Como decía anteriormente, Simón Orfila se convirtió en el gran triunfador de la velada. Su Zaccaria fue una verdadera lección de canto, un prodigio vocal plasmado en una riquísima paleta expresiva, de gran contundencia y vigor. Su proyección rocosa y canto matizado convirtieron su actuación en un verdadero disfrute para el público. Está el cantante en lo más alto de su carrera, con una madurez que le permite brillar a gran altura. La facilidad en el agudo y el hermoso registro grave llevaron la velada a un punto culminante con su trabajo.

A muy buen nivel rindió el Nabucco de Ángel Ódena, que comenzó la noche un tanto contenido para hacer crecer el personaje según avanzó la representación. A pesar de alguna inestabilidad en la afinación, en pasajes puntuales, consiguió sacar adelante el rol con eficacia, tal y cómo se espera de uno de los barítonos españoles de referencia.

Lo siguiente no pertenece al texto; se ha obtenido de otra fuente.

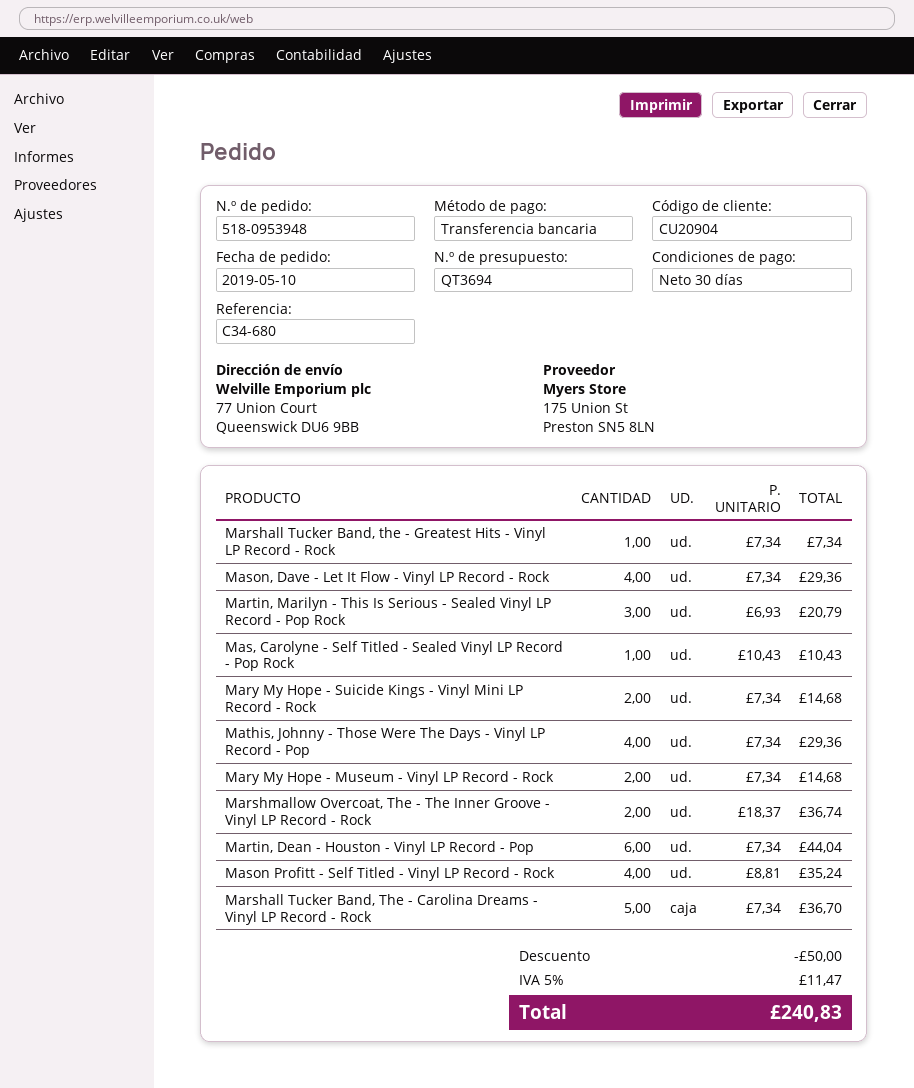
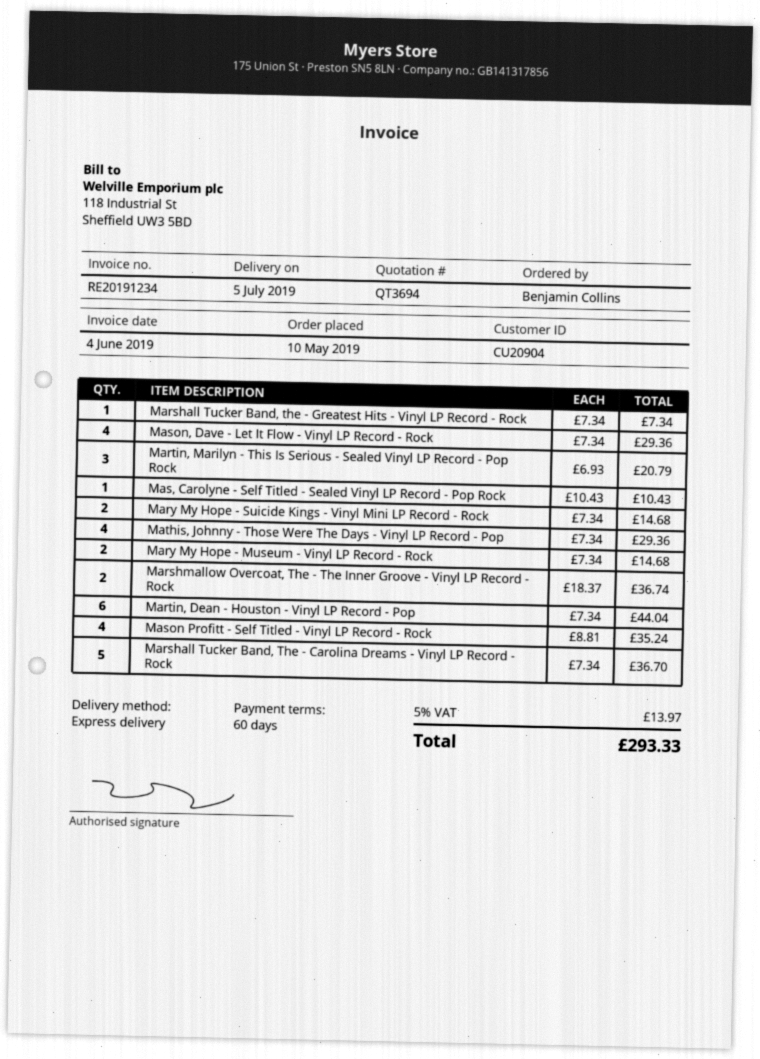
payment terms: 30 days -> 60 days
discount: 50.00 -> none
tax: 5% = 11.47 -> 5% = 13.97
total: 240.83 -> 293.33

Silvia Dalla Benetta puso toda la carne en el asador como Abigaille; impecable desde el punto de vista actoral. Estamos ante un papel de enorme dificultad y la soprano lo afrontó con valentía, exhibiendo buena coloratura, tal y cómo exige la partitura, aunque su actuación adoleció de cierta debilidad en el registro agudo, demasiado abierto y metalizado. Muy bien el Ismaele de Antonio Gandía que llevó a primer plano un rol en principio no tan presente, pero al que supo darle presencia escénica y vocal. Todo lo contrario en el caso de la Fenena de Theresa Kronthaler, bastante desdibujada con una prestación vocal que adoleció de falta de volumen. Muy destacada la ovetense María Zapata como Anna y solventes Deyan Vatchkov y Facundo Muñoz como el gran sacerdote de Baal y Abdallo, respectivamente.